Jakarta (ANTARA) - Ketua Departemen Pendidikan dan Cendekiawan DPP Partai Golkar Ton Abdillah Has mempertanyakan tata cara pemilihan ketua umum dalam Musyawarah Nasional (Munas) Golkar pada 4 Desember mendatang.

Masalahnya, kata Ton, dalam rapat pleno pada Rabu (27/11), tata cara pemilihan ketua umum hanya disampaikan secara lisan oleh steering committee, tidak dibahas apalagi disahkan.

Baca juga: Rapat Pleno Golkar dinilai gagal tetapkan materi Munas

"Tata cara pemilihan pimpinan partai merupakan aturan yang harus ditetapkan sebelum Munas karena tahapannya sudah dimulai sebelum Munas digelar, yaitu tahap penjaringan calon ketua umum/ketua formatur," kata Ton di Jakarta, Kamis.

Menurut Ton, memang dapat saja terjadinya perubahan tata cara pemilihan jika dikehendaki peserta Munas. Namun, kewajiban pimpinan pusat adalah menjalankan amanah Anggaran Rumah Tangga BAB XIV Pasal 50 tentang Pemilihan Pimpinan Partai di mana poin kelimanya menyebutkan akan diatur dalam peraturan tersendiri.

"Sehingga draf tata cara pemilihan pimpinan partai yang disusun SC Munas belum sah digunakan jika belum dibahas dan disahkan rapat pleno pengurus," ujarnya.

Baca juga: Wacana munas tandingan berpotensi Golkar pecah

Ia juga menyoroti draf tata cara pemilihan pimpinan partai yang disusun SC yang dinilai terdapat ketidaksesuaian dengan ART.

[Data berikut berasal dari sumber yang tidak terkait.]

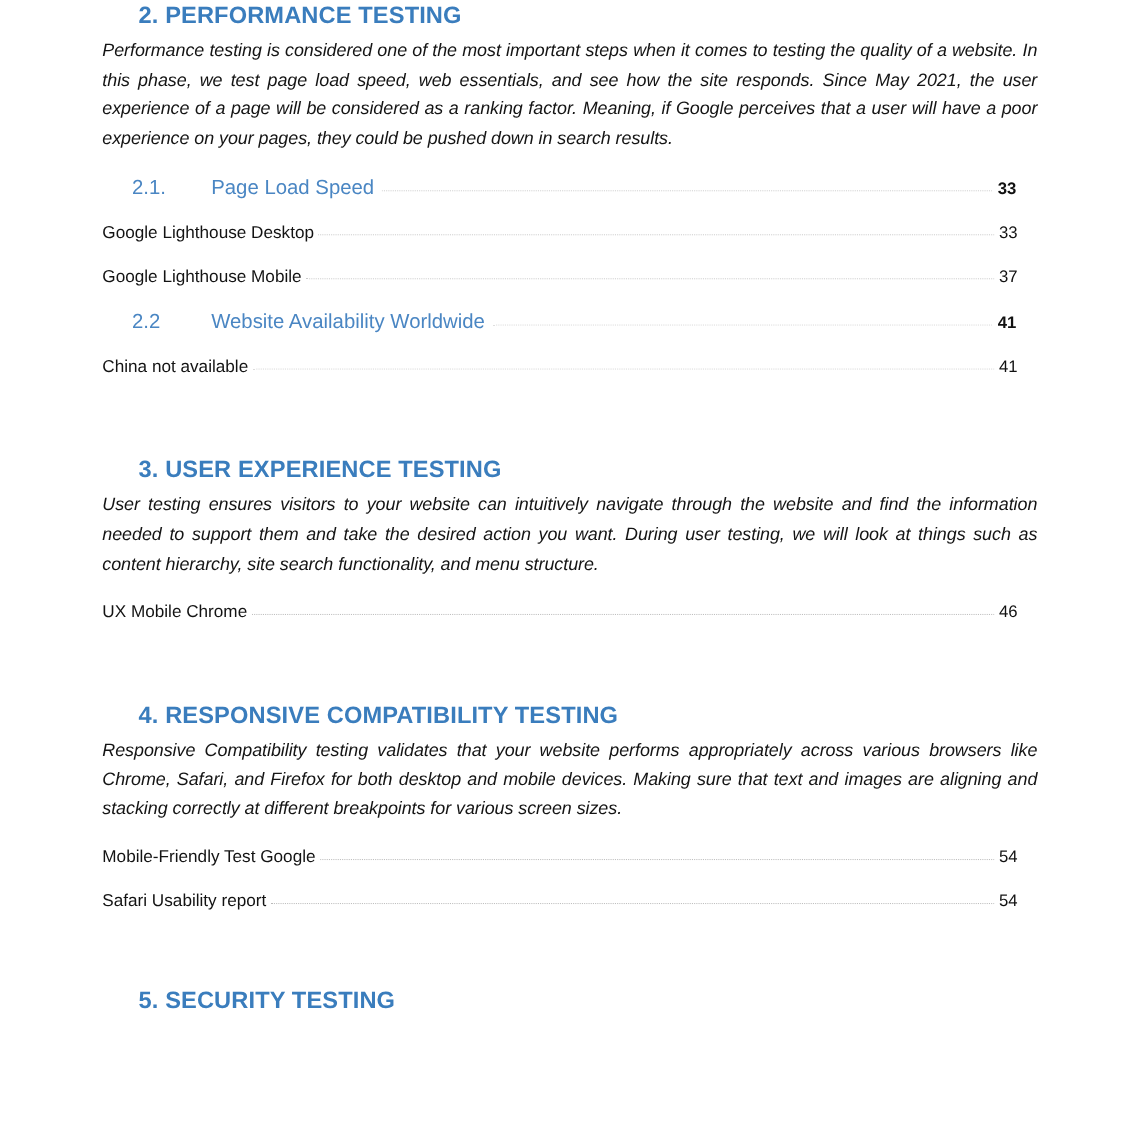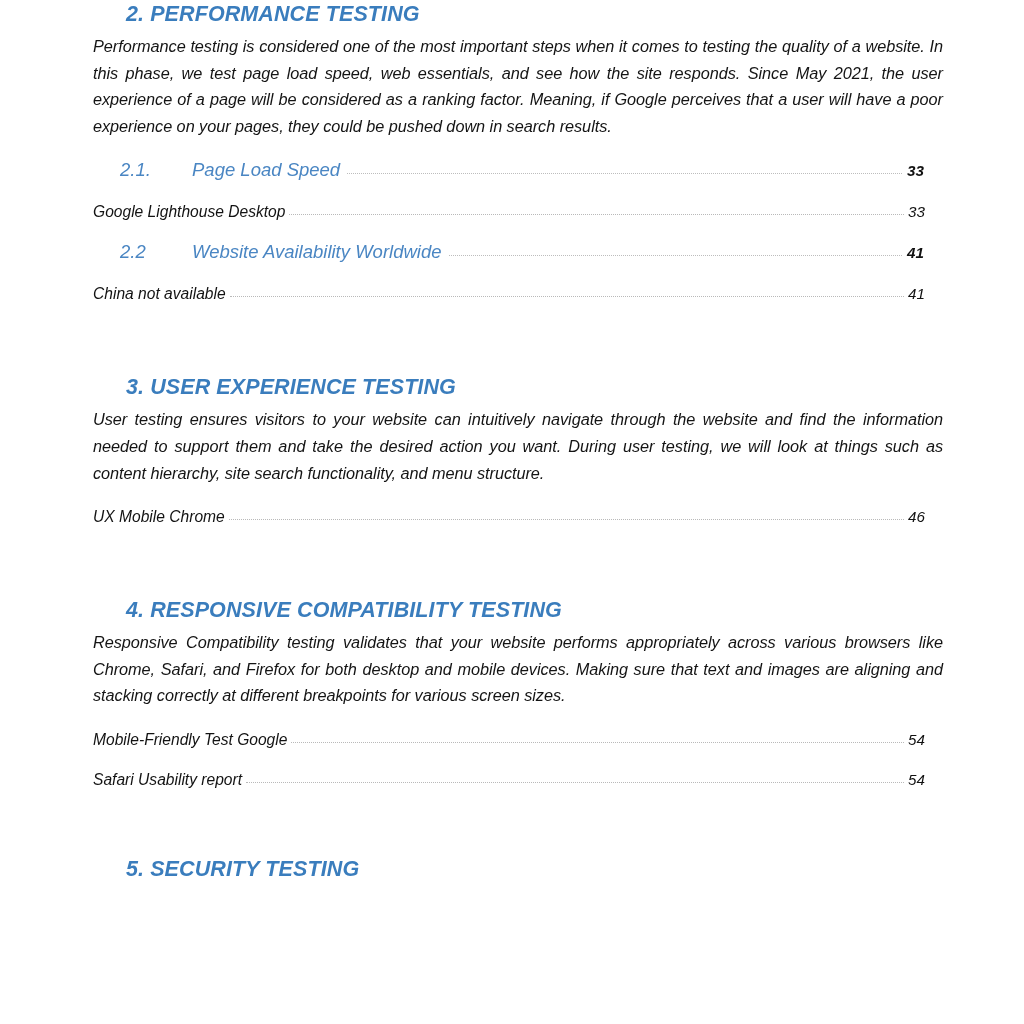--- a/index.html
+++ b/index.html
@@ -33,7 +33,6 @@
     letter-spacing: 0.1px;
     line-height: 1.35;
     white-space: nowrap;
-    font-style: italic;
   }
   .section-heading .num {
     margin-right: 6px;

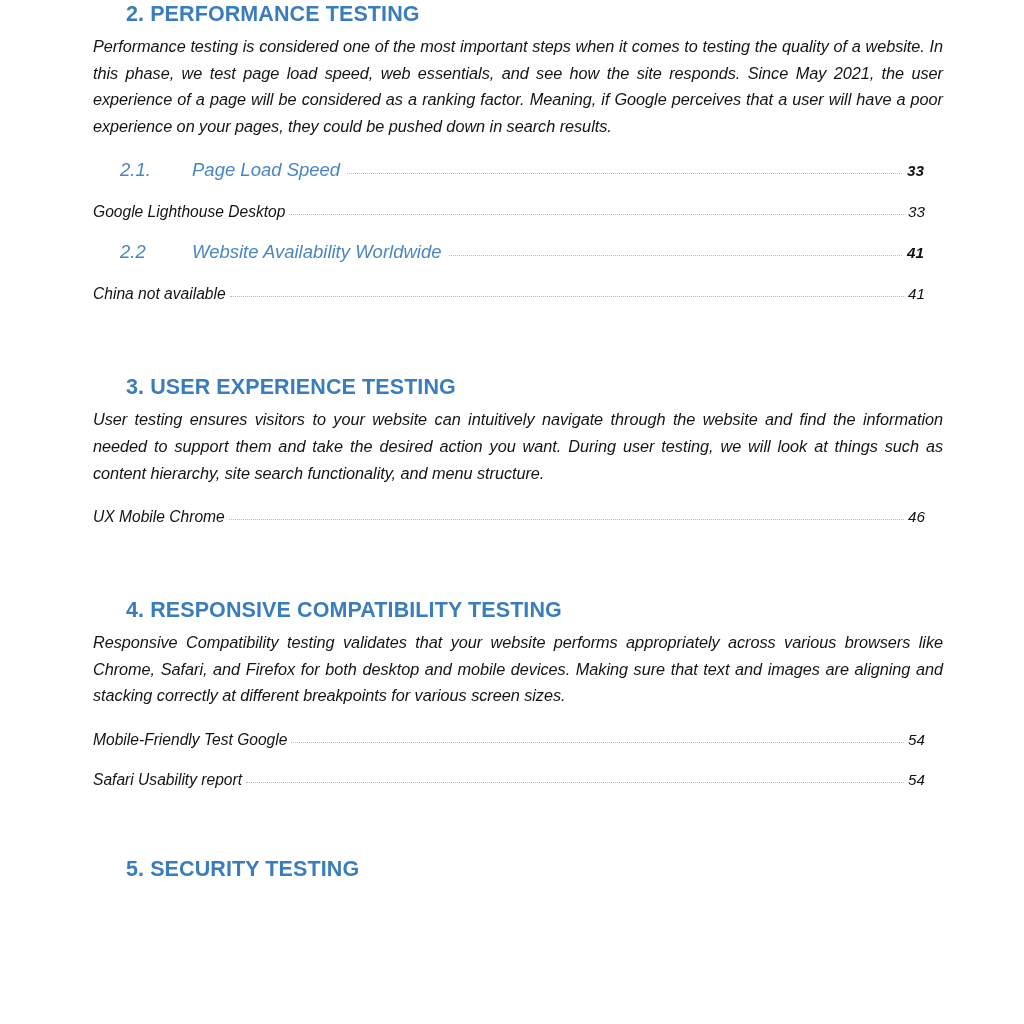--- a/index.html
+++ b/index.html
@@ -59,7 +59,6 @@
     align-items: baseline;
     width: 100%;
     box-sizing: border-box;
-    font-style: italic;
   }
 
   

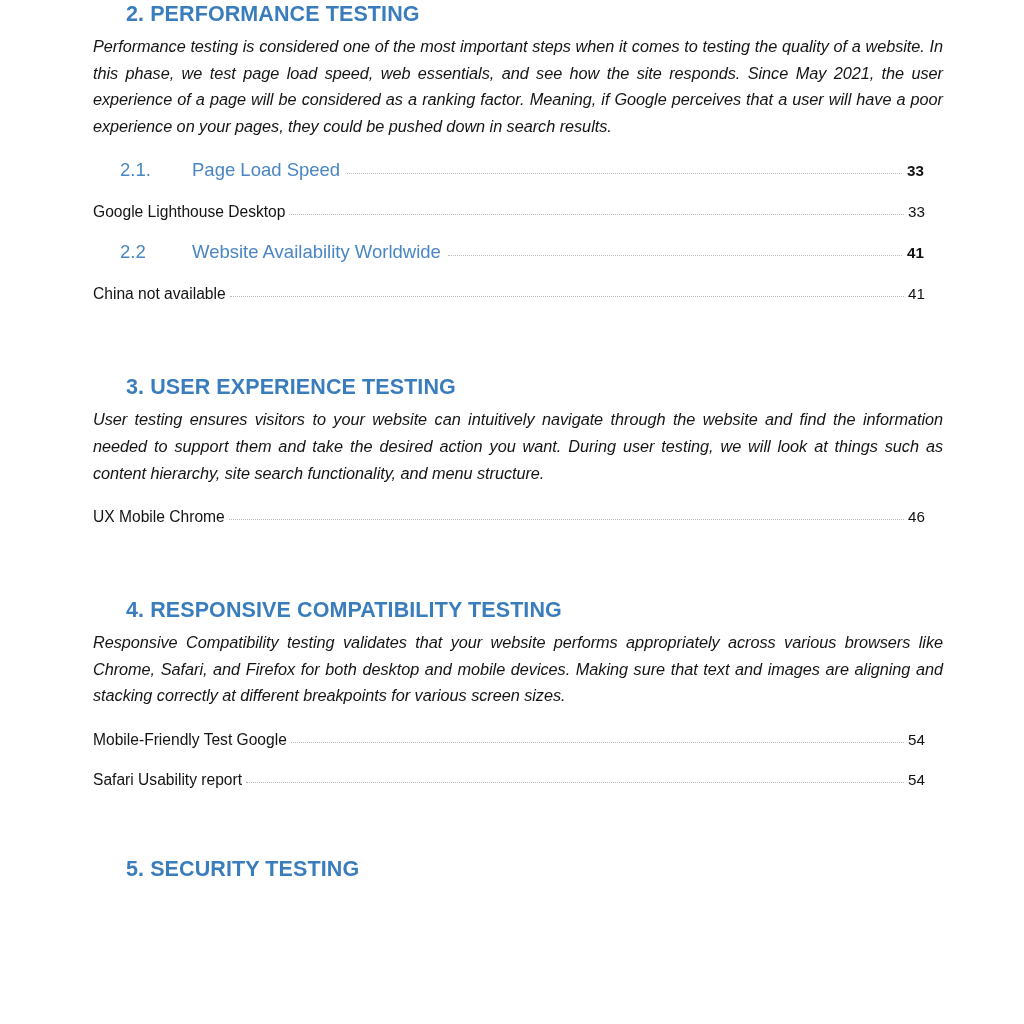--- a/index.html
+++ b/index.html
@@ -158,6 +158,11 @@
       <span class="toc-page">33</span>
     </div>
 
+    <div class="toc-row level2">
+      <span class="toc-label">Google Lighthouse Mobile</span>
+      <span class="leader"></span>
+      <span class="toc-page">37</span>
+    </div>
 
     <div class="toc-row level1">
       <span class="toc-num">2.2</span>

Paparan lisan ketua SC menyebutkan adanya perubahan tata cara pencalonan menggunakan rekomendasi tertulis minimal 30 persen pemilik suara. Sementara ART Pasal 50 menyebutkan pemilihan ketua umum DPP dilakukan secara langsung oleh peserta musyawarah melalui tahapan penjaringan, pencalonan, dan pemilihan.

"Terdapat ambiguitas penempatan Pasal 12 poin 4 huruf A yang seyogianya diletakkan pada fase pencalonan melalui pemilihan langsung di forum munas, bukan sebagai mekanisme penjaringan lewat rekomendasi tertulis," ujarnya.

Ton mengatakan keengganan sebagian pengurus DPP, khususnya Ketua Umum Airlangga Hartarto serta pendukungnya membahas serta mengesahkan tata cara pemilihan pimpinan partai dalam pleno telah mencederai demokrasi di tubuh Partai Golkar dan berisiko menempatkan hasil Munas mendatang kehilangan legitimasi, baik secara politik maupun hukum.

Baca juga: Sabil Rachman: Langkah Bamsoet ingkari komitmen hal biasa

"Lebih jauh lagi, kondisi ini berpotensi mendorong Partai Golkar pada perpecahan kembali," ujar Ton.

Menurut Ton, situasi menjelang Munas X Partai Golkar ini juga sangat rentan menjauhkan partai dari konstituennya, khususnya masyarakat kelas menengah yang selama ini mendukung Golkar karena karakter dan tradisinya yang terbuka dan demokratis.